Karim Hachlaf, superintendent, New Westminster Schools —
“This is a common-sense initiative that has far-reaching implications for students across our district. Over the summer, we installed nearly three dozen coin-free dispensers in all our schools, including our gender-neutral washrooms, for a cost of $10,000. It’s a small investment with a huge impact, ensuring all students have access to basic hygiene products – and that they are supported, empowered and free from needless barriers to their well-being. We are proud to celebrate here at New Westminster Schools an initiative that is groundbreaking for B.C. and for Canada.”
Anita Ansari, board vice-chair, New Westminster Schools —
“We are thrilled today to see the outcome in equity and access for our students of a decision we made just six short months ago. As a new board of education, we were able to challenge societal norms around menstruation and make a decision to do things better, inspired by the argument put forward to us in February by Dr. Selina Tribe. The response has been incredible. We applaud the Government of B.C. for advancing this fundamental right across the province and we celebrate a step in what we hope will be a sea change in attitudes that support the dignity, education and social and emotional development of all of our students.”
Selina Tribe, professor, Douglas College —
“As a parent to a son and daughter, it is vital for me to know both are fully supported in their bodies while at school. The Province’s swift action to put free menstrual products in restrooms, where students need them, reduces shame and demonstrates to everyone that periods are perfectly normal. This policy helps students stay confident and engaged at school every day. B.C.’s leadership is an example for other provinces to follow in order to reduce barriers to education and eliminate menstrual stigma.”
Rebecca Ballard, Grade 12 student, New Westminster Secondary school —
“This is a welcome new initiative in our schools. The fact that students have to pay for the fundamental and necessary products they need is stigmatizing, particularly for those who are vulnerable. We have toilet paper free in all of our washrooms – it’s a requirement under Canada’s Occupational Health and Safety Act. Ensuring menstrual products are free acknowledges our right to access and dignity in managing a process that is natural for half our population. Thank you for having the courage to help change the way we think about ourselves and each other.”

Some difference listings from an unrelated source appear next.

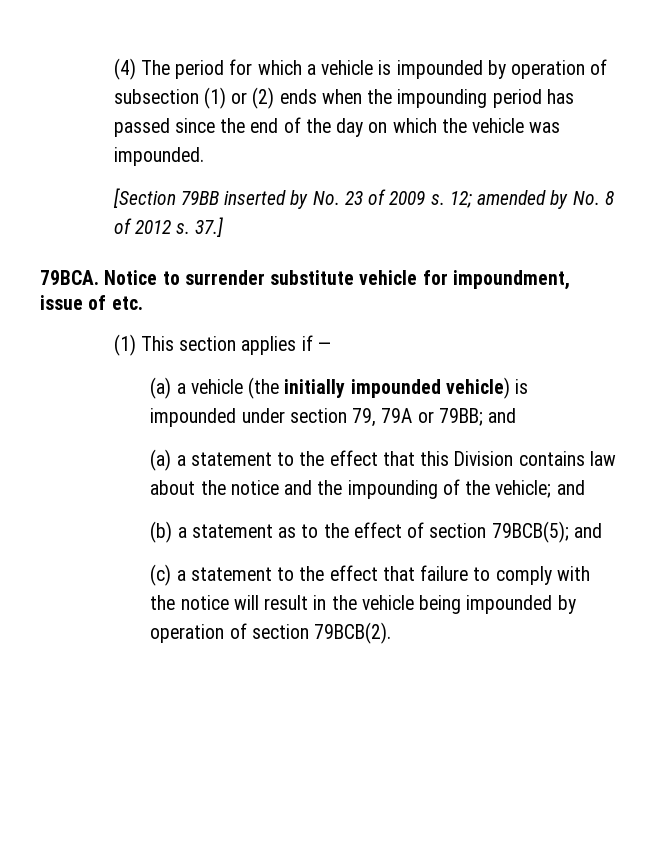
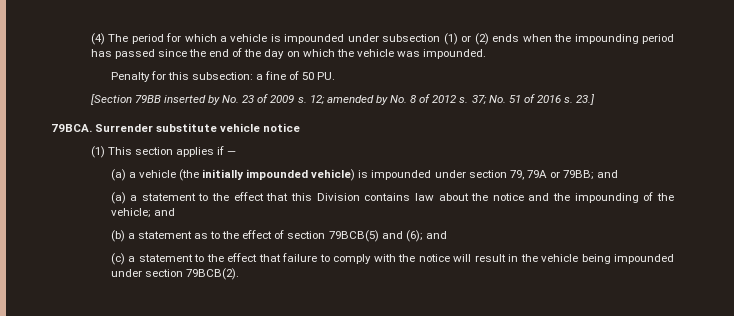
- (4) The period for which a vehicle is impounded by operation of subsection (1) or (2) ends when the impounding period has passed since the end of the day on which the vehicle was impounded.
+ (4) The period for which a vehicle is impounded under subsection (1) or (2) ends when the impounding period has passed since the end of the day on which the vehicle was impounded.
+ Penalty for this subsection: a fine of 50 PU.
- 37.]
- 79BCA. Notice to surrender substitute vehicle for impoundment, issue of etc.
+ 37; No. 51 of 2016 s. 23.]
+ 79BCA. Surrender substitute vehicle notice
- (b) a statement as to the effect of section 79BCB(5); and
+ (b) a statement as to the effect of section 79BCB(5) and (6); and
- (c) a statement to the effect that failure to comply with the notice will result in the vehicle being impounded by operation of section 79BCB(2).
+ (c) a statement to the effect that failure to comply with the notice will result in the vehicle being impounded under section 79BCB(2).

- One in seven students miss school due to their periods because they cannot afford menstrual products.
- When supplies are not easily accessible in school washrooms, students can feel uncomfortable having to go to an office to ask for them, or miss a portion of class if they are kept in a location that is not easily accessible.
- Government committed $95,000 to the United Way Period Promise research project, which will distribute menstrual products to 12 non-profit agencies that serve vulnerable populations throughout the province. The agencies will make the products easily accessible to clients from July 2019 to July 2020.
- The United Way funding builds on the work government is doing to reduce poverty in British Columbia. In March 2019, the B.C. government released TogetherBC, the Province’s first Poverty Reduction Strategy, which brings together investments from across government that will, over the next five years, help reduce overall poverty in the province by 25% and cut child poverty in half.